# They don't like the cold weather



## stampin4fun (Jun 24, 2009)

Should I try and take them outside anyway and get them use to the cold (over 30 degrees)? 

My parents think I am spoiling them too much. They have bischons and a chi mix and they go outside for air, play, etc. in the winter. They live in Scranton, PA and it is much colder than where I live.


----------



## jmm (Nov 23, 2004)

Depends on the dog. 2 of mine hate the cold. 1 of mine will sit out on the porch and its 28F tonight.

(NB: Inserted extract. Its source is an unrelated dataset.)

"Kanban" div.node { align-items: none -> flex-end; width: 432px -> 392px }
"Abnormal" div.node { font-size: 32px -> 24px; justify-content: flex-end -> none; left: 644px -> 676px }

Listen to the dog, but I think it is good if the weather isn't awful to throw a coat on them and get them a few minutes of fresh air.


----------



## Ladysmom (Oct 19, 2004)

Maltese don't have an undercoat so they do feel the cold. Coats are a necessity in cold weather.


----------



## allheart (Oct 3, 2008)

Agree with both Marj and Jackie above. Some of my malts weren't fond of the outside, and that was fine, because I pad train. But I did always manage to bundle them up and get some fresh air.

Mia and Leo? ADORE the outside. Only think is now, I can't take them for their normal walks, because their is rock salt all around , but they get their playtime in the yard with me. 

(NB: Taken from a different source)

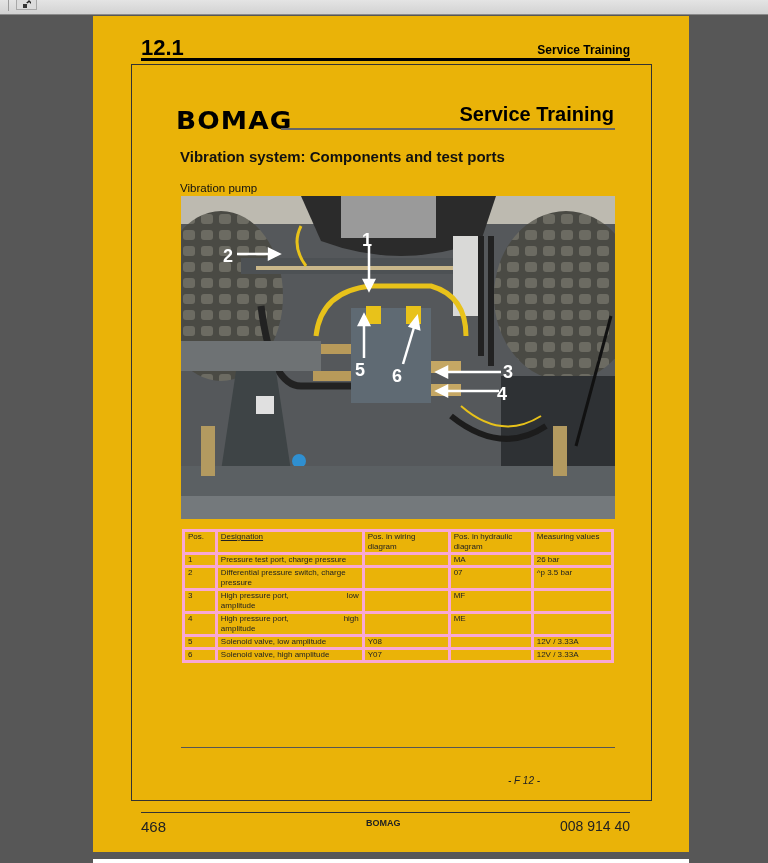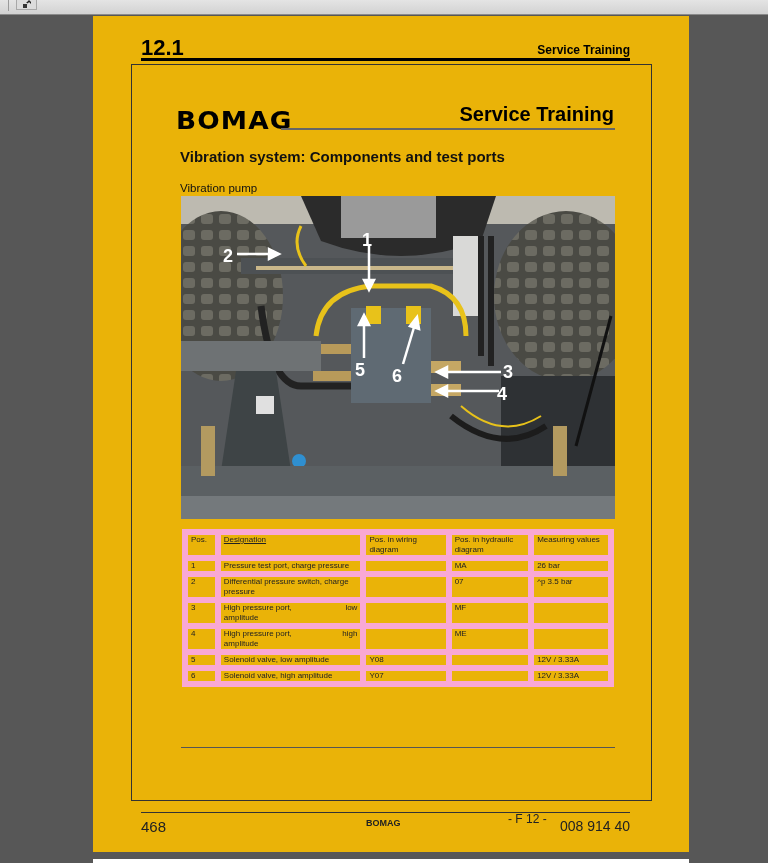"Pos." table.spec td, table.spec th { border: 6px solid #f9a8d4 -> 3px solid #f9a8d4 }
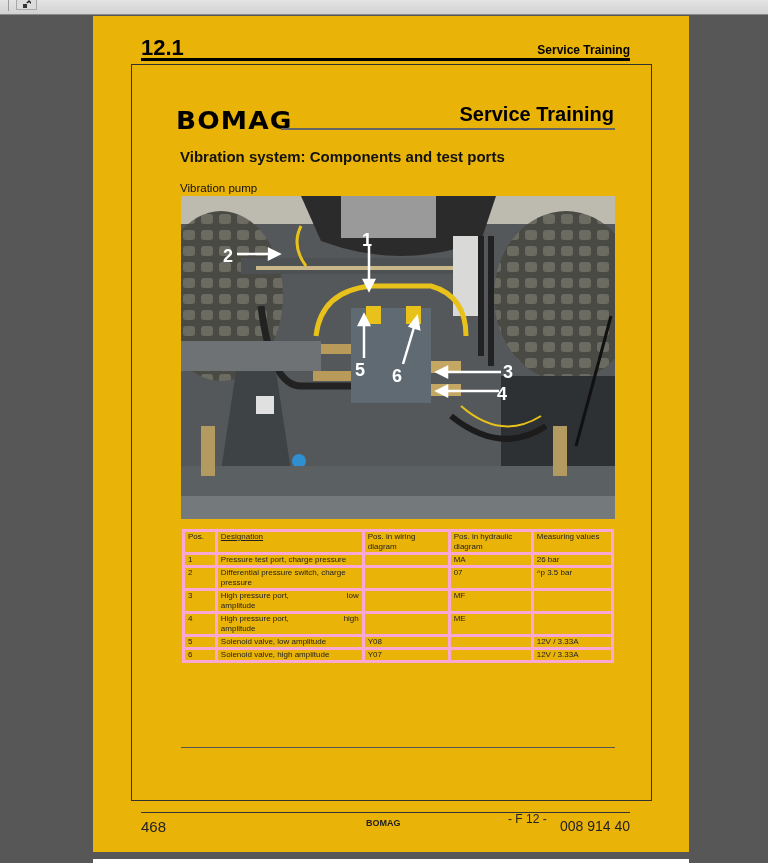"- F 12 -" .page-ref { font-size: 12px -> 10px; font-style: none -> italic; top: 747px -> 710px }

Have you tried a little coat on them? If you have, then I wouldn't force the issue. It's not really spoiling them, it just their level of tolerance to the cold, I would think.


----------



## LJSquishy (Feb 27, 2008)

They are perfectly capable of spending a little time outdoors, even in 10 degree weather (in my opinion). But yes, if it's really cold out I would definitely put a coat/sweater on them. A short walk outside would do them good...they need fresh air just like we do! 

30 degrees isn't very cold for winter time, both of my pups potty outside even in 0 degree weather...of course we don't stay outside more than 2 minutes, but they are fine for a short amount of time.


----------



## lisaj1354 (Aug 9, 2010)

Pepper doesn't love the cold, but he'll go out without complaint. Its just hard to get him to stay there long enough to do his business.

However, contrary to what his foster mother told me, he *HATES *the snow.

When I'm putting his leash on him, he'll look out the door, and if he sees snow, he plants himself on the floor and refuses to move. I've had to push a shovel in front of me with only 2 inches of snow on the ground so he'll leave the house!

As far as the salt goes, I wash his feet in warm water when we come him from a walk.

He also has 3 coats - only one of which covers his entire belly. Those seem to be hard to find.

He also has a few tshirts for those days when its cool but not cold (in the fall and spring).


----------



## aprilb (Jul 9, 2010)

I agree with all said. My girls do not like the cold at all-maybe because they are tiny and low to the ground.(?) I do take them out but we bundle up and now I have a stroller which should help..


----------